シルクのドレスを数ヶ月もの間土に埋め腐食させた作品です。遺棄された女性ダンサーの生き様と末路までの、ショートストーリーを落とし込んだ作品です。コンセプトにど直球な作品だなあ。
洋服を破壊するというテーマでアウトプットしている最近のデザイナーを言えば、韓国出身のブランド99%IS「ナインティンナイン パーセント イズ」の 2016 S/S collectionもありますね。
「破壊」をテーマとして、現在のファッションに疑問を抱いたデザイナーが、
既存の洋服を「破壊」し、「再構築」するという奇抜なコレクションを発表しました。
そちらが「いい」「悪い」を言いたいわけではありません。むしろどちらも、
これまでのファッションのあり方を考えさせられる素敵なパワーがあると感じます。
ですが同じように「服を分解する」という発想であるにも関わらず、チャラヤンは自身の問いかけにとても素直に向き合っているように感じます。
99%ISのコレクションは、むしろ理系的な考えのように思われます。分解と再構築の段階を踏むことで、全く異なる魅力を引き出す。服について正面から向き合い、突き詰めた作品であると言えるでしょう。

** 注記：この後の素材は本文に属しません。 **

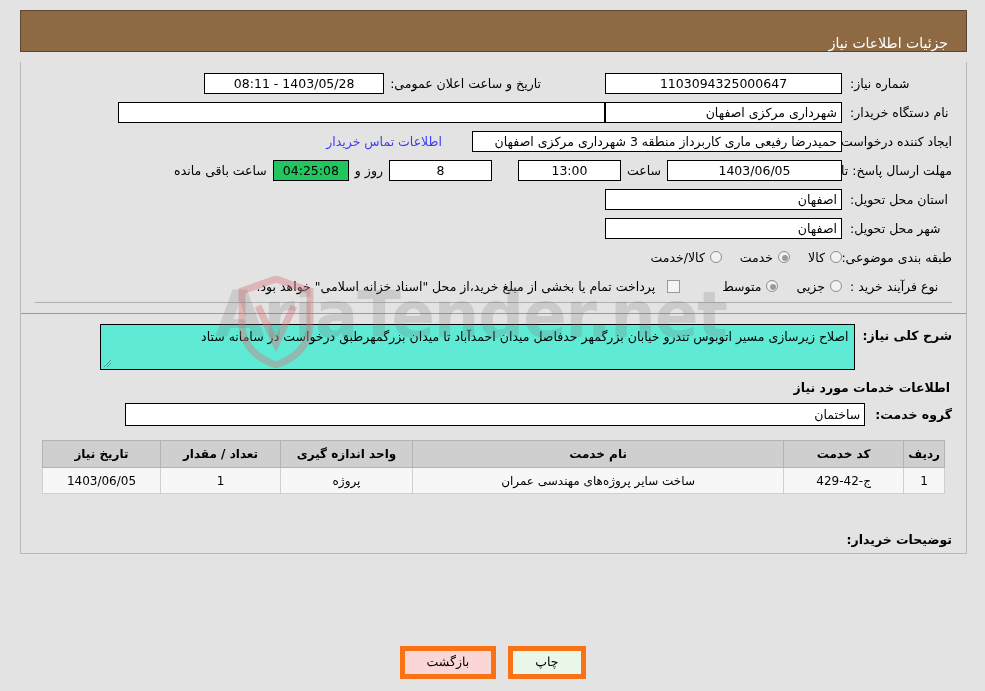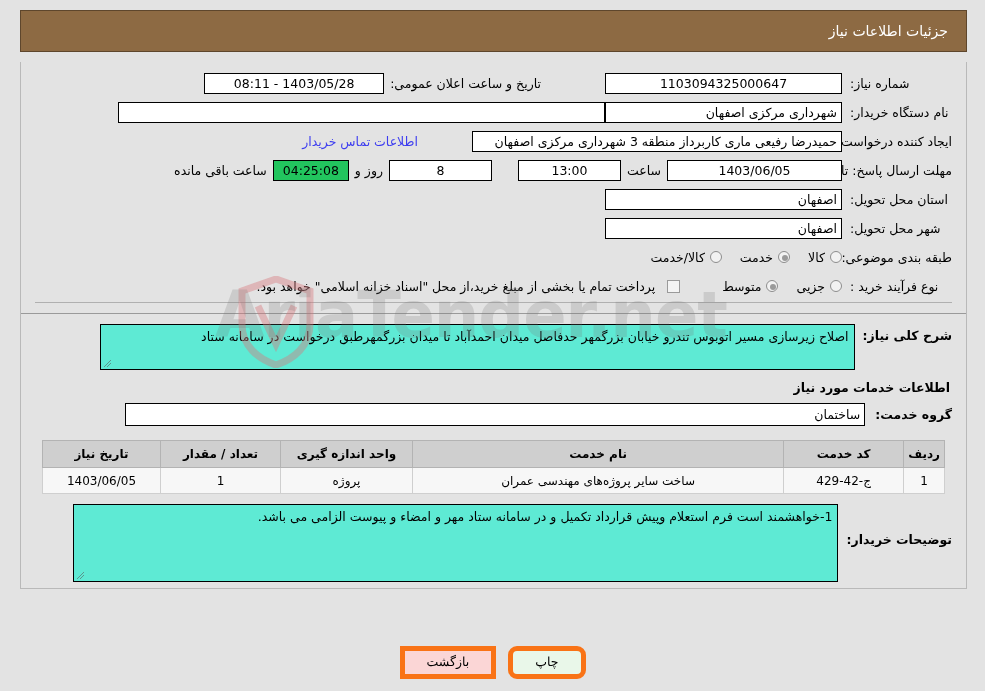"جزئیات اطلاعات نیاز" .titlebar { align-items: center -> flex-end }
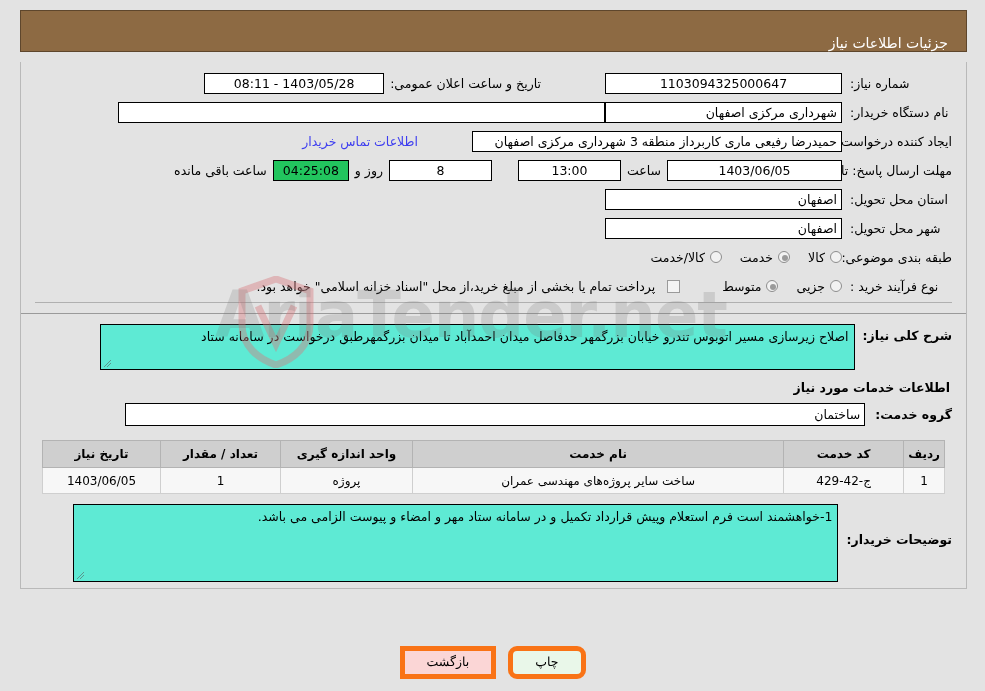"حمیدرضا رفیعی ماری کاربرداز منطقه" .fld-overflow { margin-left: 24px -> none }
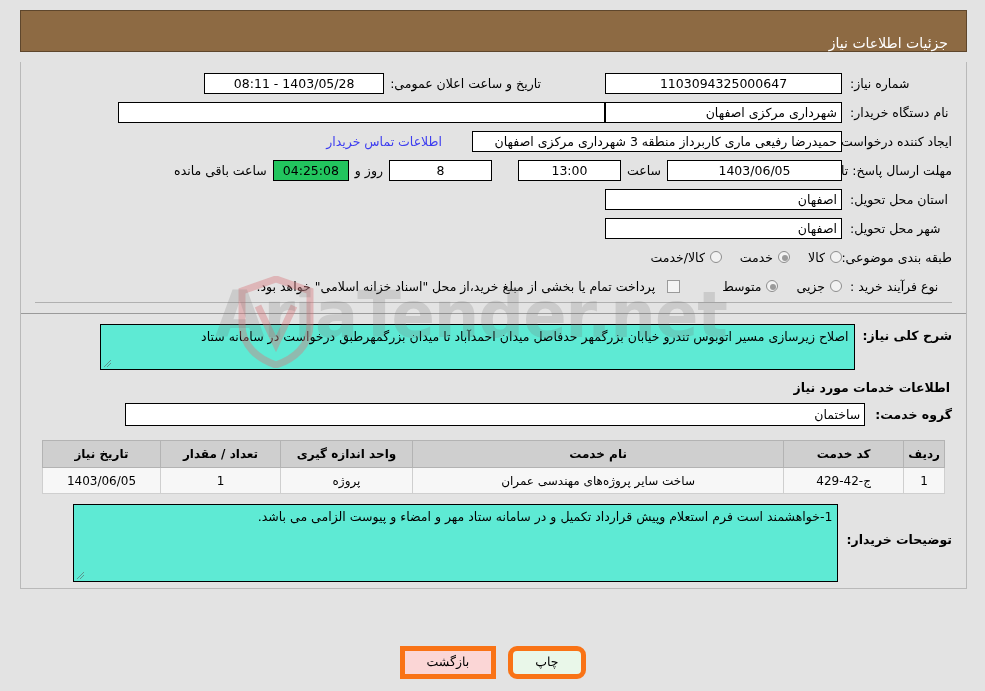"1-خواهشمند است فرم استعلام وپیش" div.ta { html: <div> <span>1-خواهشمند است فرم استعلام وپیش قرارداد تکمیل و در سامانه ستاد مهر و امضاء و پیوست الزامی می باشد.</span> <svg> <path></path> </svg> </div> -> none }
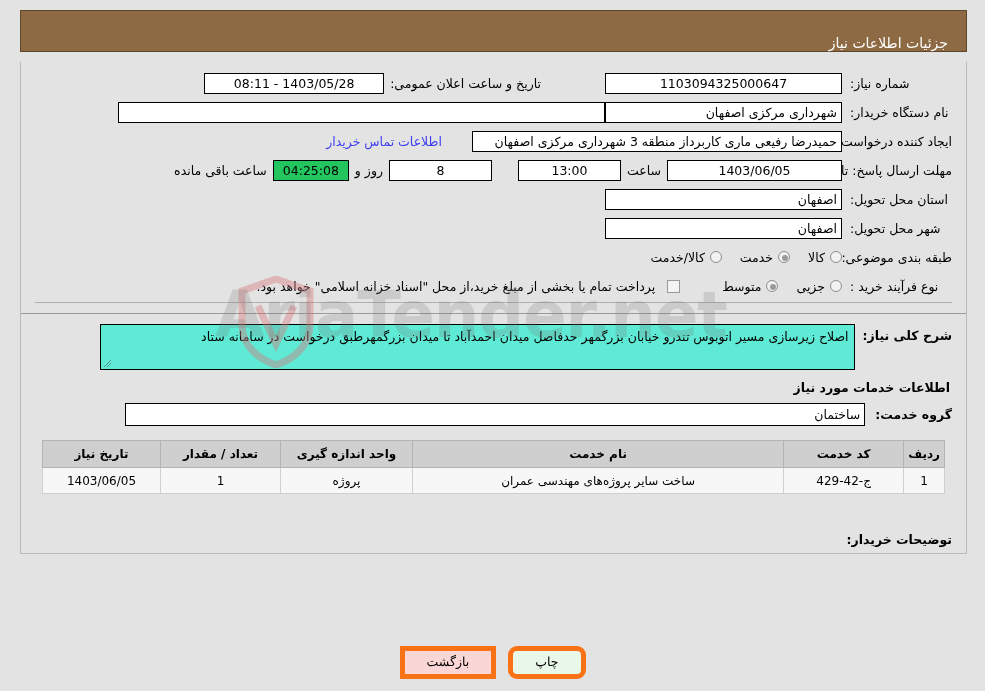"چاپ" .btn-print { border-radius: 9px -> none }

一方チャラヤンは、人間と服を一体と考えているからこそ、なのでしょうか。
切っても切れない関係、むしろ服の方が人間らしさを感じてしまう程です。
その後、奇抜なアイデアが目に止まりますが、特にテクノロジーを駆使したコレクションをピックアップしてみます。
この時代は、「洋服」をデザインしているのではなくそれを着る「人間」あるいは「人間性」を
デザインしているように感じます。モデルはあくまでも無機質に振舞っていますが、付随する光や服の動きが妙に「生きた」動きをしています。このギャップが、服をより魅力的に見せているのではないでしょうか。まるで抜け殻のような人間と、人間の心が乗り移ったかのように何かを訴える服、といった感覚です。
その乗っ取った服への恐怖と、ビジュアルの美しさに、私はとても魅了されました。
 pexels-photo-247314
こんなにも素直に、奇抜なファションを追い求めているチャラヤンですから、
きっとプレタポルテ(既製服、大量生産する服のこと/ オートクチュール= オーダーメイド服)
でも奇想天外な作品を作るのでは?と予想していました。
そんなフセイン・チャラヤンも、最近のコレクションはおとなしく(?)なってきました。
欲しい、着たい!(高いけど…)
素直すぎたコンセプトはより洗練されて。いやあ、素敵。
ベロアのコートやツイードのパンツ、計算された切り替えのラインが、まるで彫刻のように
構築しています。服とは原型の段階では人の体格に合わせ、人らしいラインを魅せるのですが、
あらたに「人の形」を再構築するかのようなコレクションです。それは人らしいより人らしく、またアイデンティティを表すかのようで、私は「ああ、凄い!」と圧倒されるばかりでした。
彼の魅力は服のデザインをしていない点にあるのではないかと私は考えます。まるで「新しい人間性」を構築しているような気がしてならないのです。
本当にフセインチャラヤンが魅力的で好きです。
「チャラヤン」にブランド名称を変更してから、まだ4年ほどしか経っていませんから、今後も気になります。